---- STUDY MATERIAL

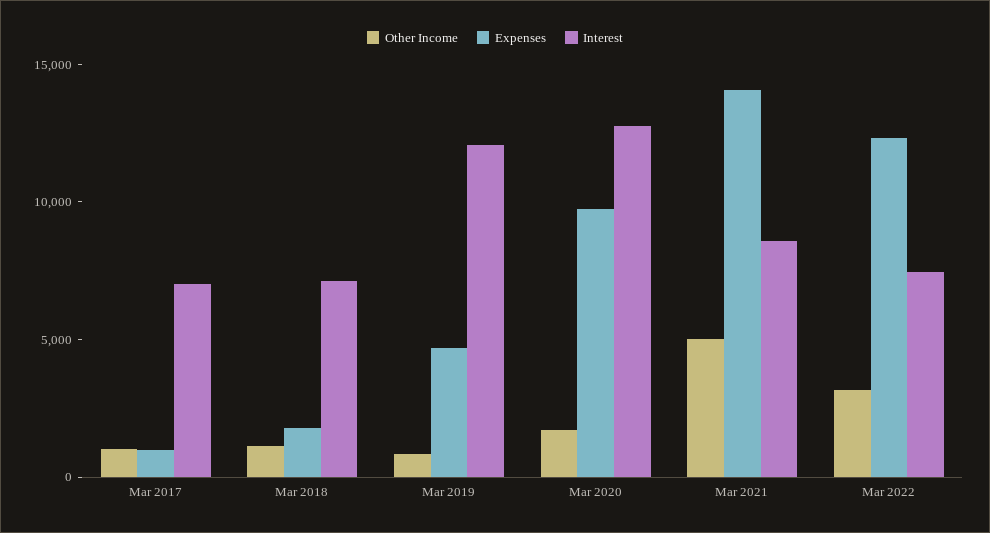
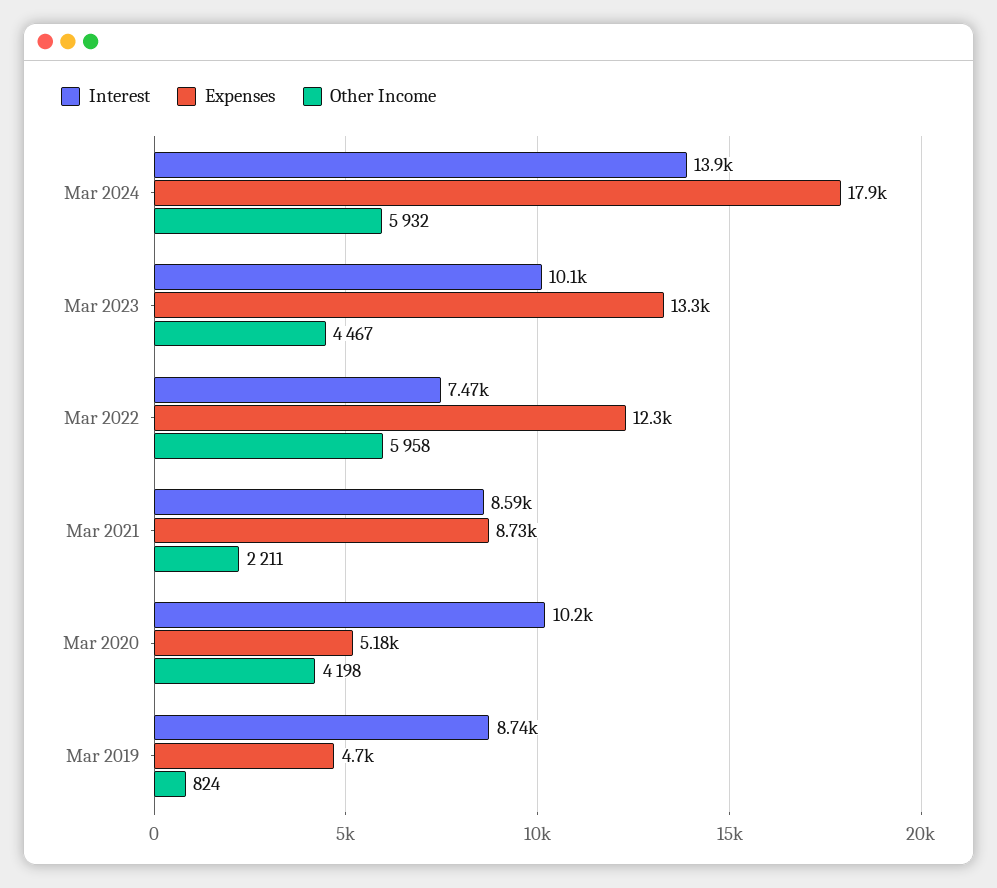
Other Income, Mar 2017: 1000 -> none
Expenses, Mar 2017: 1000 -> none
Interest, Mar 2017: 7000 -> none
Other Income, Mar 2018: 1000 -> none
Expenses, Mar 2018: 2000 -> none
Interest, Mar 2018: 7000 -> none
Interest, Mar 2019: 12000 -> 8740
Other Income, Mar 2020: 2000 -> 4198
Expenses, Mar 2020: 10000 -> 5180
Interest, Mar 2020: 13000 -> 10200
Other Income, Mar 2021: 5000 -> 2211
Expenses, Mar 2021: 14000 -> 8730
Other Income, Mar 2022: 3000 -> 5958
Interest, Mar 2024: none -> 13900
Expenses, Mar 2024: none -> 17900
Other Income, Mar 2024: none -> 5932
Interest, Mar 2023: none -> 10100
Expenses, Mar 2023: none -> 13300
Other Income, Mar 2023: none -> 4467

--------

TASK GOAL: The whole of the data above needs retyping exactly, with pictures omitted.

YOUR SOLUTION:
Other Income, Mar 2017: 1000 -> none
Expenses, Mar 2017: 1000 -> none
Interest, Mar 2017: 7000 -> none
Other Income, Mar 2018: 1000 -> none
Expenses, Mar 2018: 2000 -> none
Interest, Mar 2018: 7000 -> none
Interest, Mar 2019: 12000 -> 8740
Other Income, Mar 2020: 2000 -> 4198
Expenses, Mar 2020: 10000 -> 5180
Interest, Mar 2020: 13000 -> 10200
Other Income, Mar 2021: 5000 -> 2211
Expenses, Mar 2021: 14000 -> 8730
Other Income, Mar 2022: 3000 -> 5958
Interest, Mar 2024: none -> 13900
Expenses, Mar 2024: none -> 17900
Other Income, Mar 2024: none -> 5932
Interest, Mar 2023: none -> 10100
Expenses, Mar 2023: none -> 13300
Other Income, Mar 2023: none -> 4467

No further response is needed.